The children’s mother gave two statements to law enforcement, one on 1 October 2003 and the other on 27 October 2003. In the statements, the children’s mother implicated respondent in the physical abuse of J.T.M. and K.M. DSS offered, and the trial court received, the statements into evidence.

In support of its adjudication order, the trial court made twenty-five findings of fact, which are set forth below:

1. [J.M., D.M., J.T.M., and K.M.] were in [RC DSS] legal custody from October 25, 2002 to May 15, 2003 having been adjudicated dependent and neglected on November 19, 2002 in Went worth, North Carolina.

2. J.M. and D.M. were moved from foster care to their grandparents’ home on December 20, 2002, but the two younger children remained in foster care until March 24, 2003.

3. On February 13, 2003 at the initial post adjudication review, the Rockingham County [Trial] Court approved a consent order allowing overnight visitation for the [parents] with the above-named children with those children going to stay with their parents in groups of two with the oldest two alternating with the twins and the oldest two always visiting during the day on each Saturday.

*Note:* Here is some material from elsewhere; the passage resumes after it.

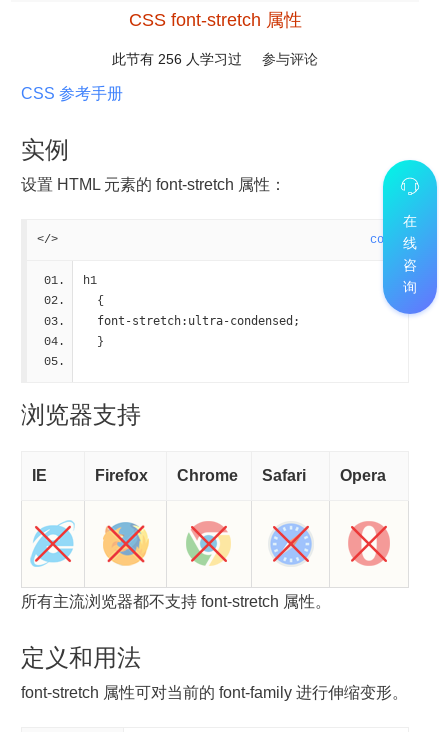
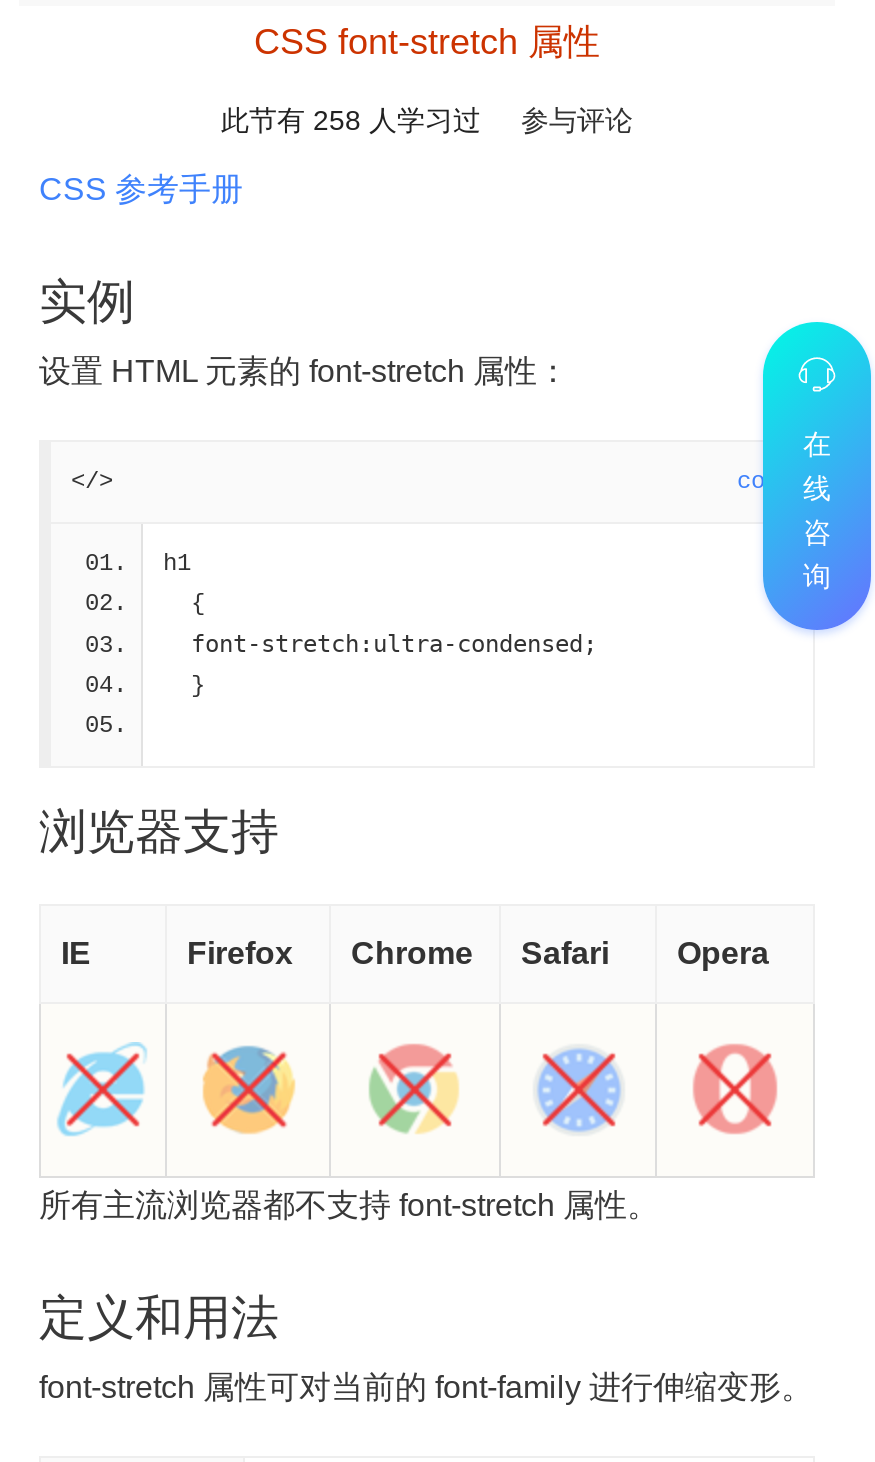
- 此节有256人学习过参与评论
+ 此节有258人学习过参与评论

4. There was a trial placement of J.M. and D.M. with [their parents] on March 15, 2003 until the case closed on May 15, 2003. From February 13, 2003 the [parents] had regular overnight unsupervised visitation with the twins, J.T.M. and K.M. on the following schedule:

             FROM                   TO

             2/14/03                2/21/03
             2/24/03                2/26/03
             3/04/03                3/07/03
             3/10/03                3/12/03
             3/14/03                3/17/03
             3/19/03                3/21/03

5. The twins were placed in a full-time trial placement with [their parents] on March 24, 2003 and remained there until the case closed in Rockingham County on May 15, 2003.

6. Subsequently, J.T.M. was hospitalized in Eden at Morehead Memorial Hospital from April 8, 2003 until April 17, 2003 suffering from what was diagnosed as a rotovirus infection and a failure to thrive.

7. The Rockingham County [Trial] Court returned full custody of all four children to the [parents] on May 15, 2003.

8. At 10:28 p.m. on May 15, 2003, the Guilford County 911 Center received a call from the [parents] indicating that the child, J.T.M. was not breathing.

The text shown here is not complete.